# Your goal
What is needed here is an exact repetition of the records below, beginning at the line that has "have a custom" and stopping after the line that has "you have deployed.".

Start of Information

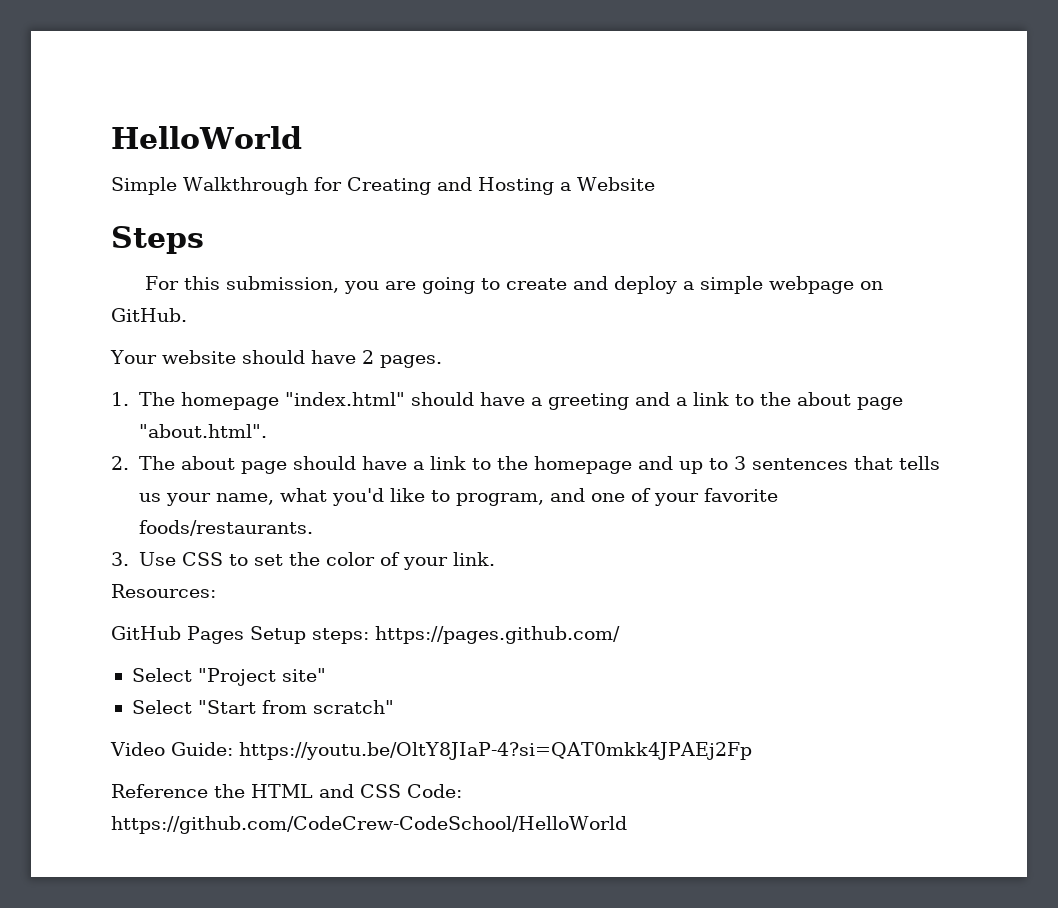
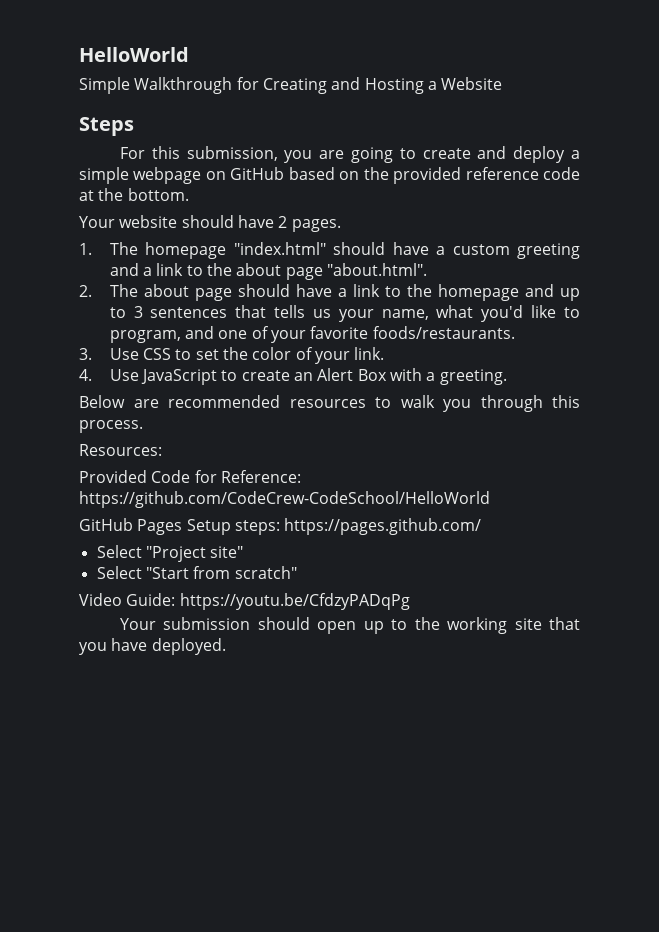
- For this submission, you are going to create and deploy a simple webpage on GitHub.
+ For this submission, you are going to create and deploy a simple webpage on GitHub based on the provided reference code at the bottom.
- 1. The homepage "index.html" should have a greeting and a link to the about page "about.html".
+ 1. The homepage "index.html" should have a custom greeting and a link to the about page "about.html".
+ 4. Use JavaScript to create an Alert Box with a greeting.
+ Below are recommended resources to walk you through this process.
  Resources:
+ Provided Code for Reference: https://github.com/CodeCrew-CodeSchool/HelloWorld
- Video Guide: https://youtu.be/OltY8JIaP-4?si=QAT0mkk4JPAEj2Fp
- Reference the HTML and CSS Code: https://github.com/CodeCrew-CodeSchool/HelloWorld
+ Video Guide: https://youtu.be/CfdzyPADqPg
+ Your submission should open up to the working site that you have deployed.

End of Information
Start of Information

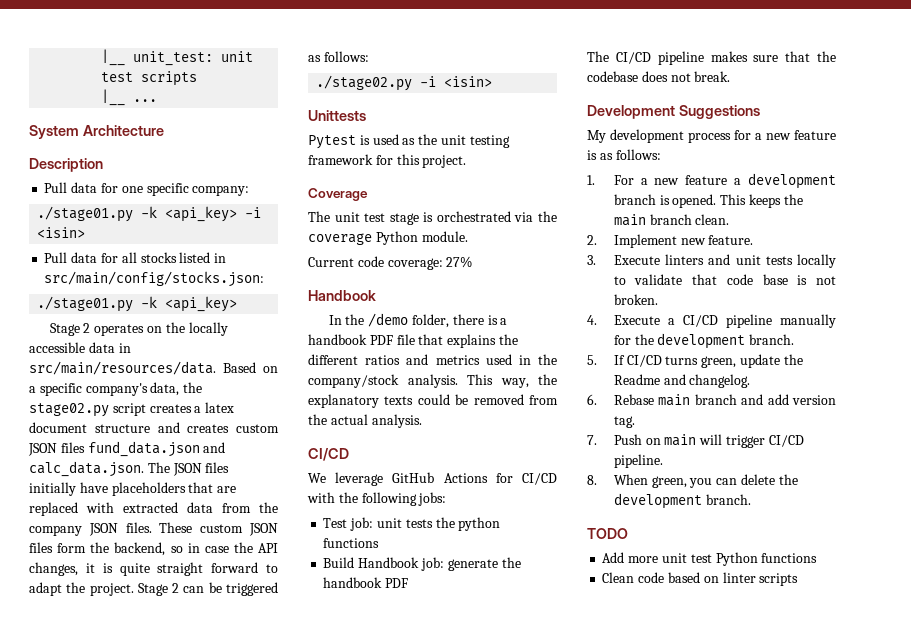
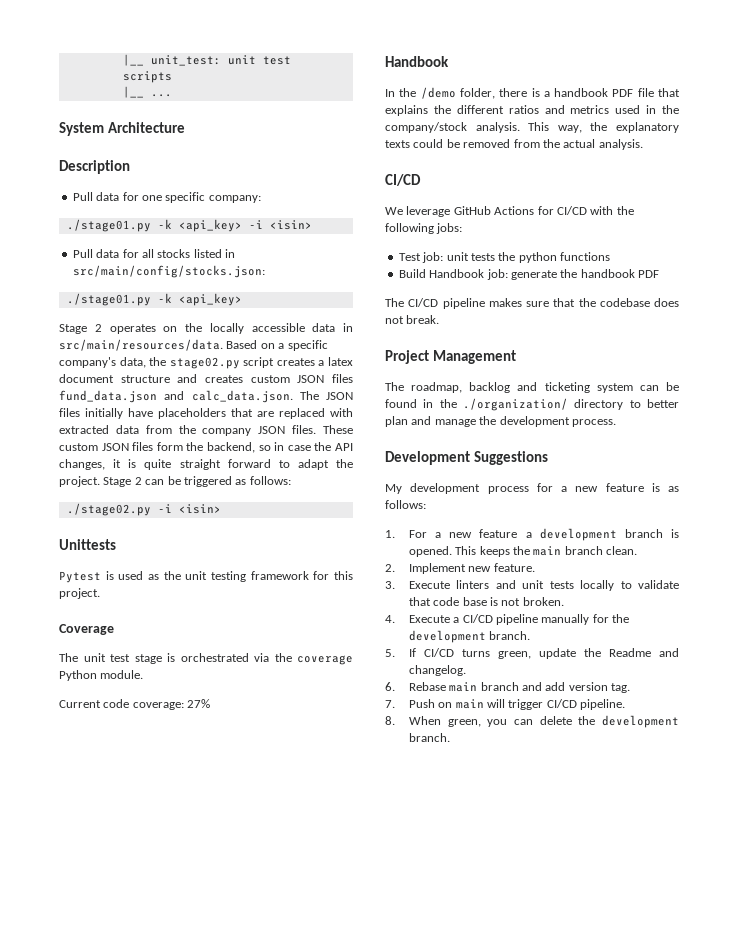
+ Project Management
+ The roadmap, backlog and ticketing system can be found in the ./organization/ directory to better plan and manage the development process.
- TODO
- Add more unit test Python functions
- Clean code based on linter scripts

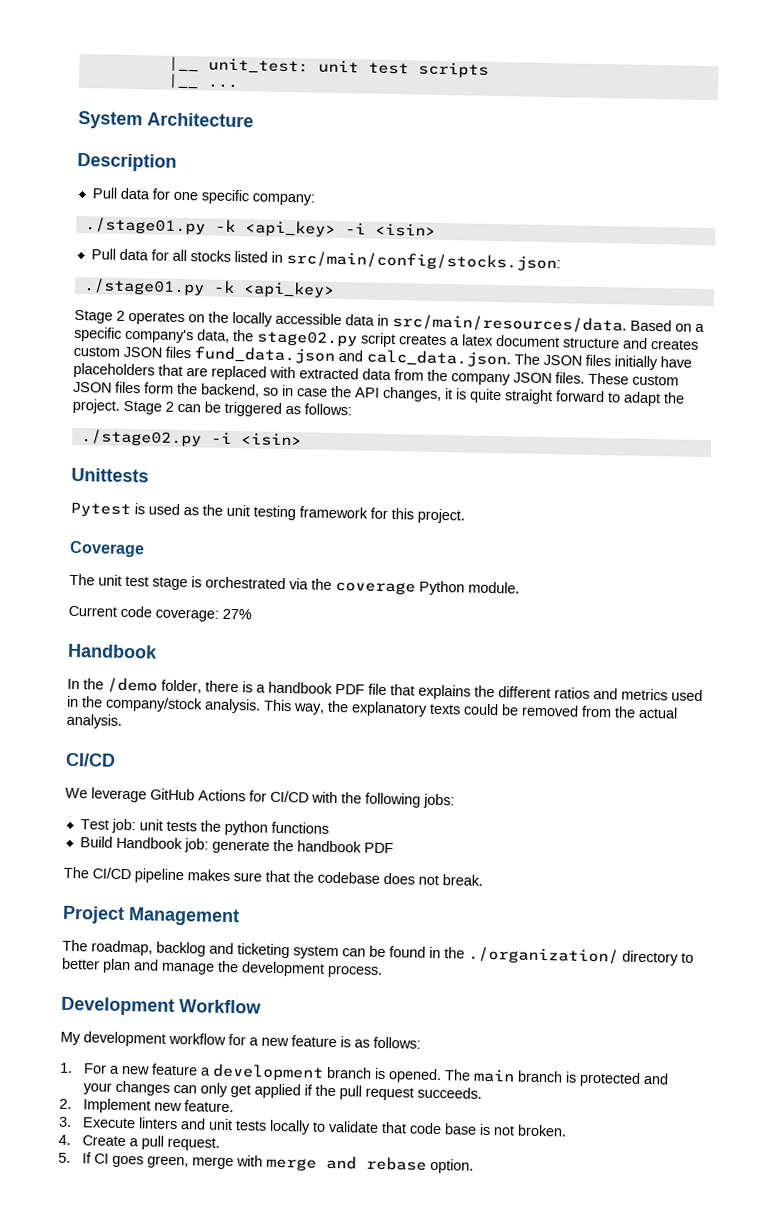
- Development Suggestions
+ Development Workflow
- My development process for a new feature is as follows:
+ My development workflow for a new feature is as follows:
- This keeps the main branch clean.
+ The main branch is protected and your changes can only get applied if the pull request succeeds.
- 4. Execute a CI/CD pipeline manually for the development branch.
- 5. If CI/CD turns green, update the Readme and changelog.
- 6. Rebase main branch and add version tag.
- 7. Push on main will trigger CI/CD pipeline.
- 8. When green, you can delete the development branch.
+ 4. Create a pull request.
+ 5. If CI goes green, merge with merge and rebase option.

End of Information

# Problem solution
+ 1. The homepage "index.html" should have a custom greeting and a link to the about page "about.html".
+ 4. Use JavaScript to create an Alert Box with a greeting.
+ Below are recommended resources to walk you through this process.
  Resources:
+ Provided Code for Reference: https://github.com/CodeCrew-CodeSchool/HelloWorld
- Video Guide: https://youtu.be/OltY8JIaP-4?si=QAT0mkk4JPAEj2Fp
- Reference the HTML and CSS Code: https://github.com/CodeCrew-CodeSchool/HelloWorld
+ Video Guide: https://youtu.be/CfdzyPADqPg
+ Your submission should open up to the working site that you have deployed.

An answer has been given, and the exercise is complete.